Diferente do norte, onde os movimentos políticos baseados em castas são um fenômeno recente, as castas mais baixas no sul da Índia começaram a agitar contra o domínio das castas superiores no início do século 20. Como esses movimentos surgiram antes da independência e da possibilidade do poder político eleito, eles se concentraram em questões como dignidade, educação e autossuficiência, disse Varshney.Os nadares criaram associações de negócios para fornecer crédito aos empreendedores, algo que não conseguiam obter nos bancos. Eles criaram caridades para pagar pelo ensino das crianças pobres. Eles construíram seus próprios templos e salões de casamento para evitar a discriminação da classe superior.
“Nossa comunidade se concentrou na educação, não na política”, disse R. Chandramogan, um empreendedor nadar que construiu a maior empresa privada de laticínios da Índia do zero. “Nós sabíamos que com educação nós poderíamos realizar qualquer coisa.”
O resultado? Quando veio a independência, as castas mais baixas do sul –que já tinham quebrado o monopólio da casta superior no poder econômico– desfrutaram do poder político quase que imediatamente. Tamil Nadu destinou 69% dos empregos públicos e vagas no ensino superior para as castas mais baixas, o que contribuiu para a rápida ascensão social das pessoas das castas mais baixas. O norte adotou políticas de ação afirmativa, mas como a educação tinha sido amplamente abraçada, as pessoas das castas mais baixas do sul estavam mais bem capacitadas para tirar proveito dessas oportunidades do que as do norte.
Quando a economia da Índia foi liberalizada nos anos 90, o sul estava mais preparado para tirar proveito da globalização, disse Samuel Paul, do Centro de Assuntos Públicos, uma instituição de pesquisa que tem acompanhado atentamente a crescente desigualdade entre o norte e o sul da Índia.

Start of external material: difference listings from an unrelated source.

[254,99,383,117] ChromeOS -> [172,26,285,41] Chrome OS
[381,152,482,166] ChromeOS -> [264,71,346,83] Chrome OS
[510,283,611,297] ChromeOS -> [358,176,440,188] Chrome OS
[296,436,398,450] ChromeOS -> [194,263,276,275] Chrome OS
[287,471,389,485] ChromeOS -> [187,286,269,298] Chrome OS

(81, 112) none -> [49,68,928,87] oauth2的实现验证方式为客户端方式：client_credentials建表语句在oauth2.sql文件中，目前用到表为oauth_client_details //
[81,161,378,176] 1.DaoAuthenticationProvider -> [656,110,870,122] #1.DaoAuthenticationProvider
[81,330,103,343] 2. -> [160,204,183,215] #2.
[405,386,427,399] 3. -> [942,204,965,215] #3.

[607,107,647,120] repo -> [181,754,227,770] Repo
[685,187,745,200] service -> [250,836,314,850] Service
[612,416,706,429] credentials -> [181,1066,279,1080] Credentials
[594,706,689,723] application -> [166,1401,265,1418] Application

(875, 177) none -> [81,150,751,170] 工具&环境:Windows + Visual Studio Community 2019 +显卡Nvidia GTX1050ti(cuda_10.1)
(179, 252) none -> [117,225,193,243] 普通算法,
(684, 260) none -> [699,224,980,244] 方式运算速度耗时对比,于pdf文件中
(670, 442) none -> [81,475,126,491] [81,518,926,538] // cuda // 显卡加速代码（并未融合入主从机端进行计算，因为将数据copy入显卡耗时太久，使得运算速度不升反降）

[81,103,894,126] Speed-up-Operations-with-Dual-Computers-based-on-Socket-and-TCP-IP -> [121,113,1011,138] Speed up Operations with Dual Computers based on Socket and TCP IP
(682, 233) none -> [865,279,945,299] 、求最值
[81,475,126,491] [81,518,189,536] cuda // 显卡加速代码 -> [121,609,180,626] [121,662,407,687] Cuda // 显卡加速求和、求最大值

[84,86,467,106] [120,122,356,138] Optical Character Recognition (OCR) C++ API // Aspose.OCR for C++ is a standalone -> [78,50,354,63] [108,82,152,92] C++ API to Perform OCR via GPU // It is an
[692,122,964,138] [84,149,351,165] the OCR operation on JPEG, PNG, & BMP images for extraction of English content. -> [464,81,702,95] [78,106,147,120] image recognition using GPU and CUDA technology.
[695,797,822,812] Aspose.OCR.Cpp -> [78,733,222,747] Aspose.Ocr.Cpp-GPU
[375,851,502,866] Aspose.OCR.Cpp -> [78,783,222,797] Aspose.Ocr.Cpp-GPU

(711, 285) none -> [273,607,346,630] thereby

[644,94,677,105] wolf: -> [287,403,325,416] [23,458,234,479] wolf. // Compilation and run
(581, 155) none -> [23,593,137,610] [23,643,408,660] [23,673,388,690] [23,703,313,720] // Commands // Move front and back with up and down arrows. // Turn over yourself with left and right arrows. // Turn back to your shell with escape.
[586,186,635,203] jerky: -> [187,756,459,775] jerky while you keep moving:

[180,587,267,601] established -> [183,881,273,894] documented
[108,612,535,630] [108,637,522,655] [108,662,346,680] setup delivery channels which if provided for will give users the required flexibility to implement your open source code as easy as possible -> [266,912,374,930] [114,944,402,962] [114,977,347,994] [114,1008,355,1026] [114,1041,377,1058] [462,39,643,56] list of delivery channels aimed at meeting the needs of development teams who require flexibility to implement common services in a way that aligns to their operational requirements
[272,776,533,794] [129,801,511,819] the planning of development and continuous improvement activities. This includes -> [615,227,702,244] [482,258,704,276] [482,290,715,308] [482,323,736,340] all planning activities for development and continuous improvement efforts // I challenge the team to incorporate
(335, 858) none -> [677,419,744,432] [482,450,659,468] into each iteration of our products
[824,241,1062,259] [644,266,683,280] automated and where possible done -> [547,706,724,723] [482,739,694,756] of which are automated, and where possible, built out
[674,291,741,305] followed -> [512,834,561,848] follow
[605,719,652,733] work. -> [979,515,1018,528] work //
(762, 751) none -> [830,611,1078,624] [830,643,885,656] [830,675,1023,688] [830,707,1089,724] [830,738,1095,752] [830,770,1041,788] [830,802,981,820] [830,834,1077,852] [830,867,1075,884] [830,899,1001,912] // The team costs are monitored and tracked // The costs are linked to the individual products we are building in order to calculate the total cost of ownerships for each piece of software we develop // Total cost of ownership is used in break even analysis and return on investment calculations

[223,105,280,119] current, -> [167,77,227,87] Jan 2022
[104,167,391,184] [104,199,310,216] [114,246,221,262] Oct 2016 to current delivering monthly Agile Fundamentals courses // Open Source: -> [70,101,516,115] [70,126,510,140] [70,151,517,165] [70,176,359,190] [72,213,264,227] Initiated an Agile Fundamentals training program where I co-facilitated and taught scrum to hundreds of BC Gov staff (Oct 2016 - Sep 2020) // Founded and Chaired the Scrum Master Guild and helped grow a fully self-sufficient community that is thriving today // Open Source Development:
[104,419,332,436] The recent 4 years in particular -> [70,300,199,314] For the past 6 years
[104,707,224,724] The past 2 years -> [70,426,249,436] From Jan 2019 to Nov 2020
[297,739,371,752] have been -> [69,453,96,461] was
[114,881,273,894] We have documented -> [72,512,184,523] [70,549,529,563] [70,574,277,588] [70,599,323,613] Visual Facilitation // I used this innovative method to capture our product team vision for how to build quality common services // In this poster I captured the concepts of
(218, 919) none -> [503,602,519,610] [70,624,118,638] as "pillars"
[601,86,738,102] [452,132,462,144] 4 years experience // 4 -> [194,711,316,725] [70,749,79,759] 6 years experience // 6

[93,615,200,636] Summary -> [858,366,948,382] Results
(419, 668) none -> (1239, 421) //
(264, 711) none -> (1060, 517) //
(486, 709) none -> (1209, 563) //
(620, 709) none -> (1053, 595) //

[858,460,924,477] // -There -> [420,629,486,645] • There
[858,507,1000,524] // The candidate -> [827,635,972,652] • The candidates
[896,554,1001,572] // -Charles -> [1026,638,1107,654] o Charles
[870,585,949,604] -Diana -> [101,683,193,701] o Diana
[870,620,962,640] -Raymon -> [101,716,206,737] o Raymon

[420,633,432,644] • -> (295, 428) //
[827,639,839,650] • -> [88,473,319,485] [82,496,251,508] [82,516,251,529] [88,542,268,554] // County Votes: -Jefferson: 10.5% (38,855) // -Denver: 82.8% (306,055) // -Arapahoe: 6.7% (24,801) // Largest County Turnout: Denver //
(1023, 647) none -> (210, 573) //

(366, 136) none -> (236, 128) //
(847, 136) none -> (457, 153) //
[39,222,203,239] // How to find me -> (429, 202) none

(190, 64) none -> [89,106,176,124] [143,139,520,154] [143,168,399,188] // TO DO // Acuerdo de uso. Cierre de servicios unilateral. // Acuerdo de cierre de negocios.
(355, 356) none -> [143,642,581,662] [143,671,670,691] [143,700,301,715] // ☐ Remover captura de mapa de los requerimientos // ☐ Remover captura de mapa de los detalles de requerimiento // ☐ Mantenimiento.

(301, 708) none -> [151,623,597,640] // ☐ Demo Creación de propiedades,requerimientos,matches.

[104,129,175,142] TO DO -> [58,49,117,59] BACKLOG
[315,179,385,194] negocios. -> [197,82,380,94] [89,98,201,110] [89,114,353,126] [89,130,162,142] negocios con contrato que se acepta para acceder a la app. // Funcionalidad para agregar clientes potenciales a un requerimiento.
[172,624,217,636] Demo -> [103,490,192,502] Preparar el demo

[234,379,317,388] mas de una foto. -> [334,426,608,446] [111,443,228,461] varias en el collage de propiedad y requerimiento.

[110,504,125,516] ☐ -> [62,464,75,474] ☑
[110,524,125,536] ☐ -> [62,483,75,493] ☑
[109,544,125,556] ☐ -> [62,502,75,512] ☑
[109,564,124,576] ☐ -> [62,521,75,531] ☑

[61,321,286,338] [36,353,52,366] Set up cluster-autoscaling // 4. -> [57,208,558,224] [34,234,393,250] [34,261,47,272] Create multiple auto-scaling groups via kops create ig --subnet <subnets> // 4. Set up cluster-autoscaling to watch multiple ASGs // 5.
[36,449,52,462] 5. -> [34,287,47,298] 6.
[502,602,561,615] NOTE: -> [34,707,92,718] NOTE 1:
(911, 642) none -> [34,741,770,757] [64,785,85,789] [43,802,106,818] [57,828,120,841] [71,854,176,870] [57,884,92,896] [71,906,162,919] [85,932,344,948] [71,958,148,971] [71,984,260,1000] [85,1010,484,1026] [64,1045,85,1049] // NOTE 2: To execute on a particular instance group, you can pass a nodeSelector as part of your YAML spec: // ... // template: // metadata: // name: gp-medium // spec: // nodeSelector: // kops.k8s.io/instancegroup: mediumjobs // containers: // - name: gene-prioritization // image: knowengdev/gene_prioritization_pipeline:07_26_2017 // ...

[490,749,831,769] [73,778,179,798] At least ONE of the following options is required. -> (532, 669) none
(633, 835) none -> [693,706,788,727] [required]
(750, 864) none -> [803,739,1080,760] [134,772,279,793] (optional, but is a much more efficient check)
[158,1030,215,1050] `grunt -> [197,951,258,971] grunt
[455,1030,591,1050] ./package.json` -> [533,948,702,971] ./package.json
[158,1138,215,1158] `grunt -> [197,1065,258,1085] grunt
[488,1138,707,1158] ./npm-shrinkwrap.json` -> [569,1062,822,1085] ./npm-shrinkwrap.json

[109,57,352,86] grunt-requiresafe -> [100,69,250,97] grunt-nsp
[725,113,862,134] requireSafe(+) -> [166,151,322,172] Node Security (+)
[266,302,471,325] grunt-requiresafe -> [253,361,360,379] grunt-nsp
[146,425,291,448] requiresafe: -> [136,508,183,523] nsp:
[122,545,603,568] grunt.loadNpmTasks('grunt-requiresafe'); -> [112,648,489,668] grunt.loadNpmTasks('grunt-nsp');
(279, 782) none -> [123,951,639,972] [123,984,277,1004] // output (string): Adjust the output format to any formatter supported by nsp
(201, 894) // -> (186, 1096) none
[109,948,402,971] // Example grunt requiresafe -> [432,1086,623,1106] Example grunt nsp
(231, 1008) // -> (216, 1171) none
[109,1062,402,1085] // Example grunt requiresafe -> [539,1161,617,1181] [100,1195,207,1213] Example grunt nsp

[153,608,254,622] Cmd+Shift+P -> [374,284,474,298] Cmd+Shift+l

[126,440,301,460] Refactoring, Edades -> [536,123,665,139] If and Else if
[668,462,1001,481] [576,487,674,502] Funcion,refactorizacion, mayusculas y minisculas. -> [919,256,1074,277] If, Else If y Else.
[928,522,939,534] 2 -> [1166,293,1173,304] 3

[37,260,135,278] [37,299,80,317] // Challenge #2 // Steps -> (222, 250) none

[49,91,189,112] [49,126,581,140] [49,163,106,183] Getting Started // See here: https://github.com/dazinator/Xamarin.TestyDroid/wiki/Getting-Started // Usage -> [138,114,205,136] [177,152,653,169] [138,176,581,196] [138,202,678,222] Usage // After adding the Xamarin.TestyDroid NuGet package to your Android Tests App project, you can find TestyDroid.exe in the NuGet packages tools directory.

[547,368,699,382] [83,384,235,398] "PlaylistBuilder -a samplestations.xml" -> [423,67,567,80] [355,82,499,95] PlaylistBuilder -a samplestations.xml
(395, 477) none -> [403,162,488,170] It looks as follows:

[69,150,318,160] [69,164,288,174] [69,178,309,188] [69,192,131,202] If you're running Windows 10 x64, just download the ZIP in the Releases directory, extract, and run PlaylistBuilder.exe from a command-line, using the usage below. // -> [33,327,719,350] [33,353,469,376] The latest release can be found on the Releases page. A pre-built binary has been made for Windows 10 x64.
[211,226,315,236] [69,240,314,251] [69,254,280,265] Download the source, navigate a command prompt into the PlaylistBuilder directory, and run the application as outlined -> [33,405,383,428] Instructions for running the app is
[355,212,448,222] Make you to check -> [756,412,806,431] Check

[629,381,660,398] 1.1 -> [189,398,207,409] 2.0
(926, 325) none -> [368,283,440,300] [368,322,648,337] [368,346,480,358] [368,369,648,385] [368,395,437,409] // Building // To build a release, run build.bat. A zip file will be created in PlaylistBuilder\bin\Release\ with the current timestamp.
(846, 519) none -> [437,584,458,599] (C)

“O sul estava pronto”, disse Paul. Empresários nadares como C. Manickavel têm surfado habilmente nas ondas de prosperidade que quebraram na Índia desde a liberalização, fazendo pequenas fortunas. O pai de Manickavel abriu uma pequena gráfica em Chennai, que no seu auge ganhava US$ 40 mil por ano. Mas ele enviou seu filho para uma das melhores escolas de engenharia da Índia, e Manickavel transformou aquele negócio modesto em uma operação de US$ 1 milhão por ano, que projeta livros eletrônicos para grandes editoras americanas.
“Nós deveríamos ser uma comunidade atrasada, mas não pensamos em nós mesmos desta forma”, ele disse em uma entrevista em sua empresa de vanguarda de editoração eletrônica sem papel daqui. “Eu cuido para que minha filha estude na melhor escola em Chennai. Nós somos tão bons quanto qualquer outra pessoa.”
Não se sabe se a agitação política em torno de castas no norte da Índia produzirá prosperidade para as pessoas de castas mais baixas de lá, dizem os especialistas. Na economia liberalizada da Índia, essas comunidades precisam se preparar para competir, não simplesmente exigir uma fatia cada vez maior do bolo cada vez menor do governo, disse Rajeev Ranjan, o burocrata chefe encarregado pelo desenvolvimento industrial em Tamil Nadu. Ranjan é natural de Bihar, um Estado do norte dominado pela política de castas, mas está no sul há 25 anos. Ele disse que os Estados do norte precisam seguir o exemplo do sul.
“Sem esse tipo de mudança social, é muito difícil promover o desenvolvimento econômico”, ele disse. “Um depende do outro.”